Task description: For this exercise, repeat exactly the lines below starting at the line holding "first_node, prev_node, next_nodeなど" and ending at the line holding "- Cache techniques: write-through(write", both included, with no extra lines and no pictures.

Records for this task:

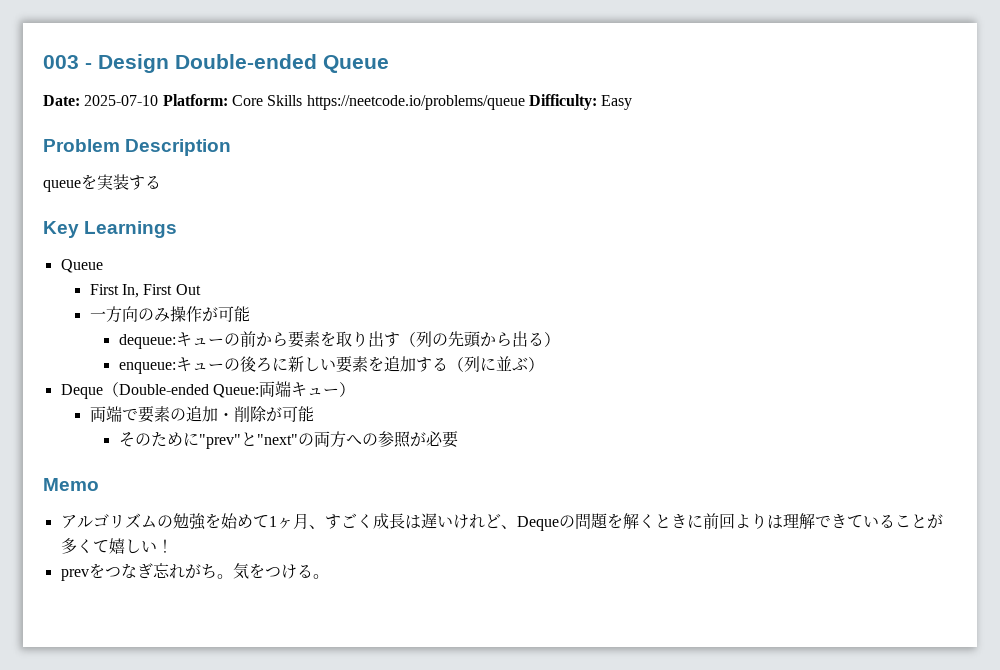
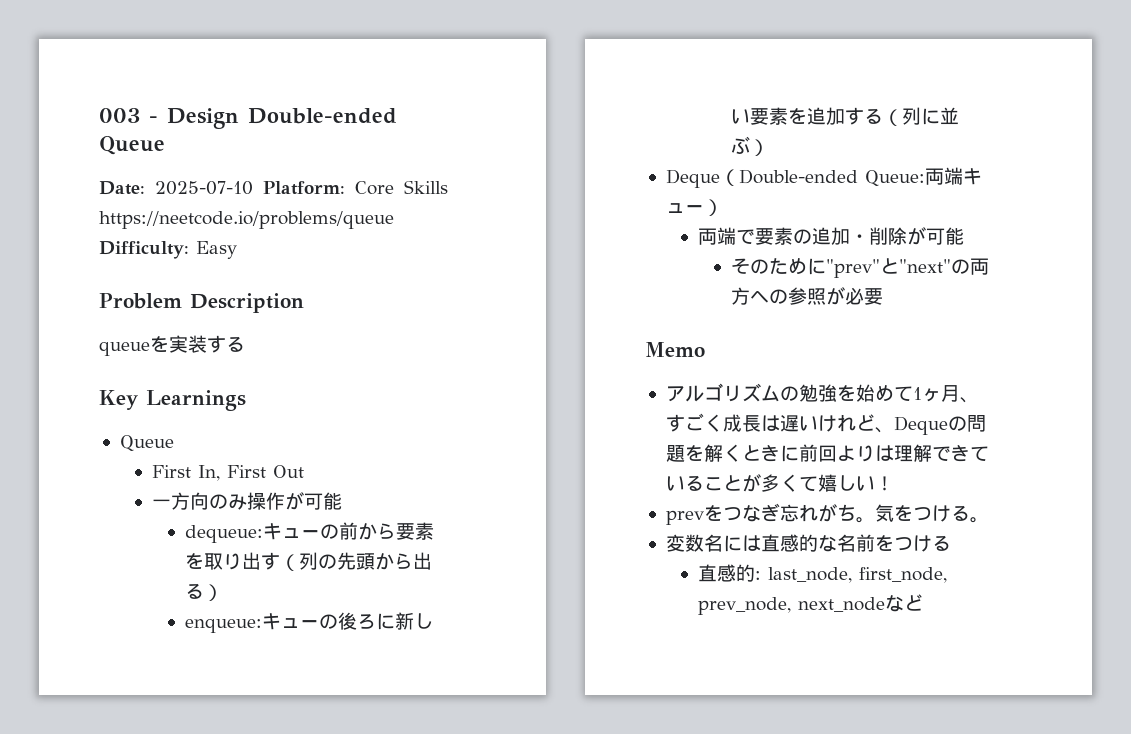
+ 変数名には直感的な名前をつける
+ 直感的: last_node, first_node, prev_node, next_nodeなど

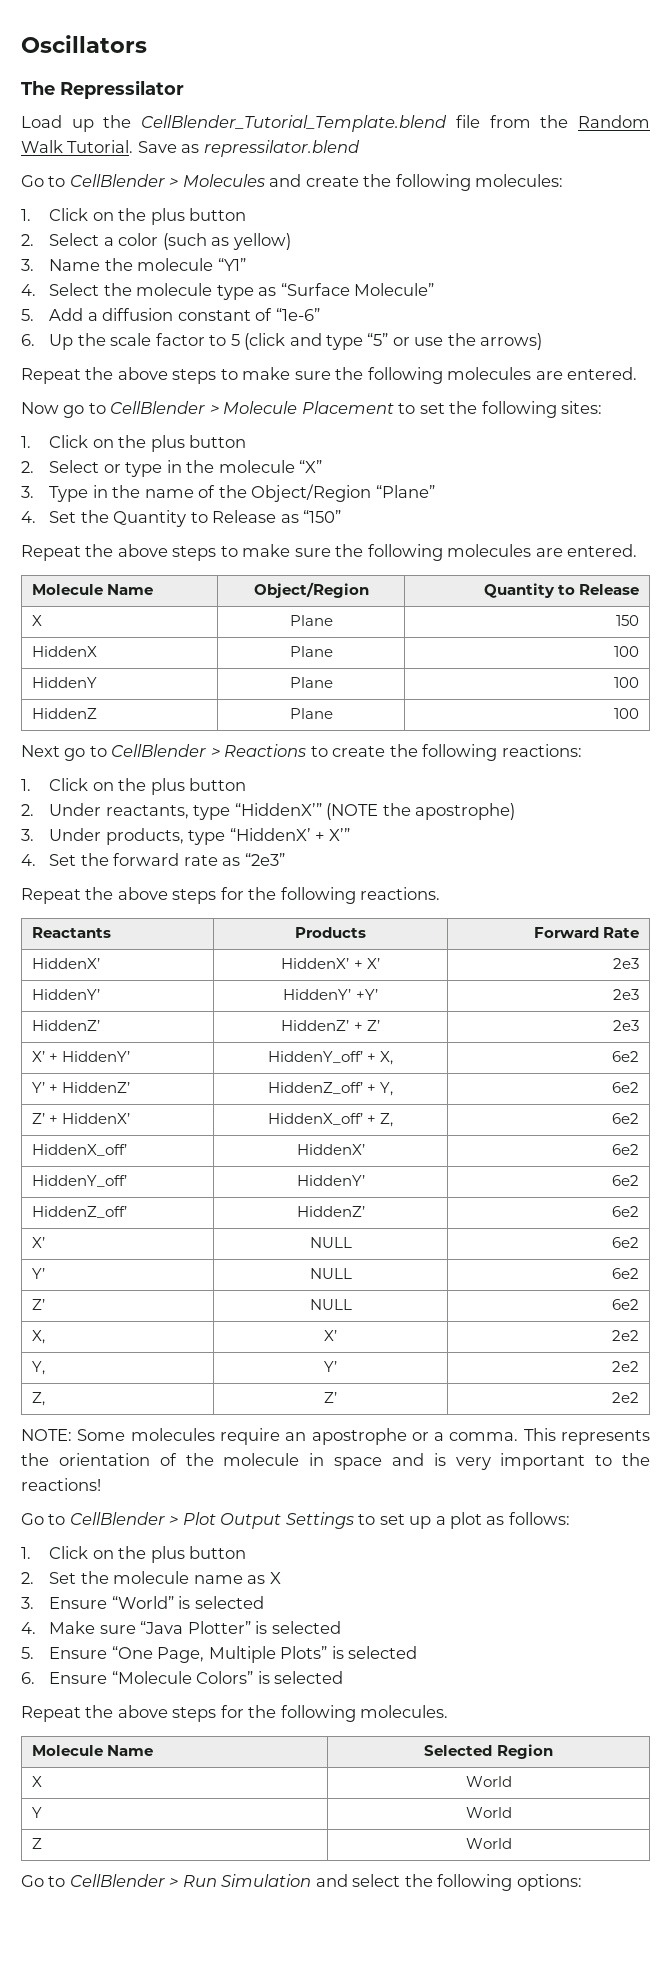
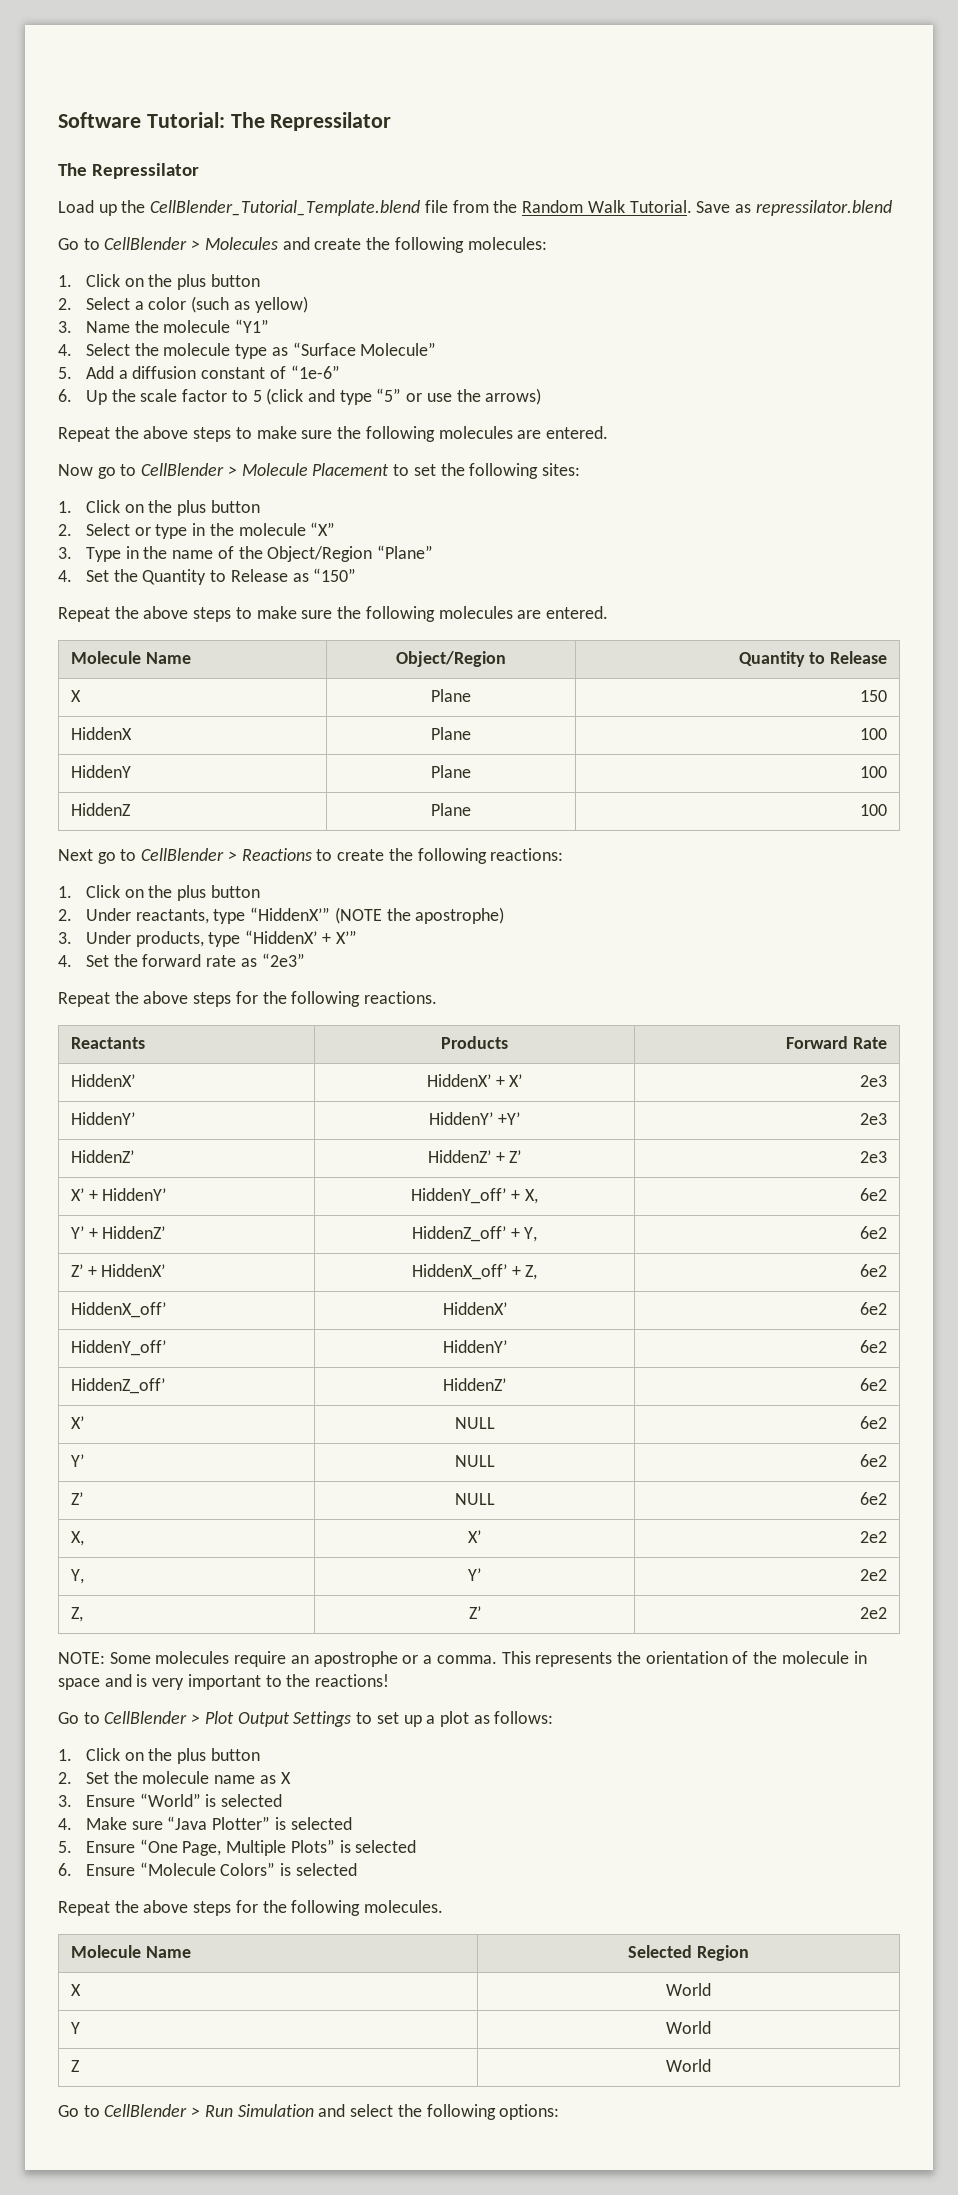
- Oscillators
+ Software Tutorial: The Repressilator

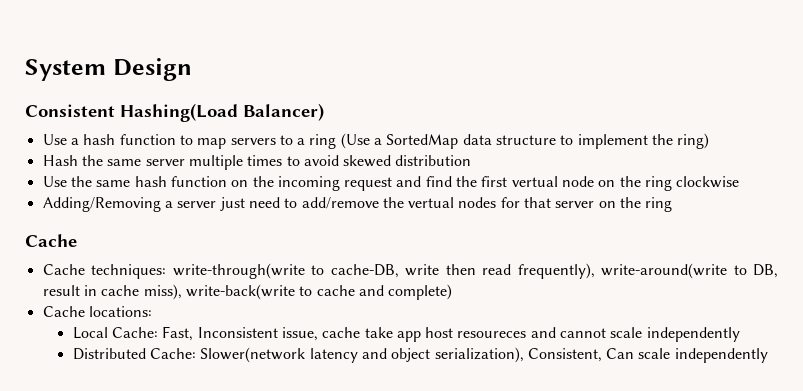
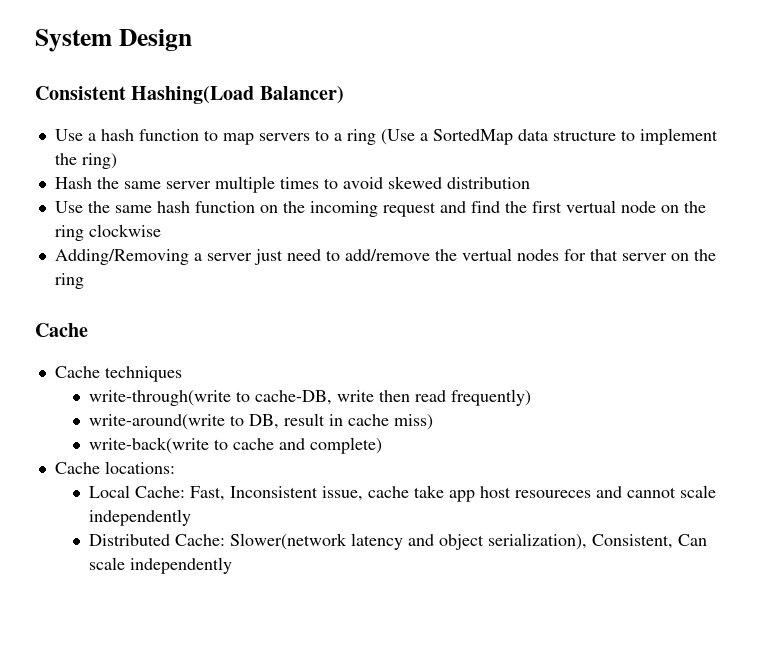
- Cache techniques: write-through(write to cache-DB, write then read frequently), write-around(write to DB, result in cache miss), write-back(write to cache and complete)
+ Cache techniques
+ write-through(write to cache-DB, write then read frequently)
+ write-around(write to DB, result in cache miss)
+ write-back(write to cache and complete)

Finished task:
+ 直感的: last_node, first_node, prev_node, next_nodeなど

- Oscillators
+ Software Tutorial: The Repressilator

- Cache techniques: write-through(write to cache-DB, write then read frequently), write-around(write to DB, result in cache miss), write-back(write to cache and complete)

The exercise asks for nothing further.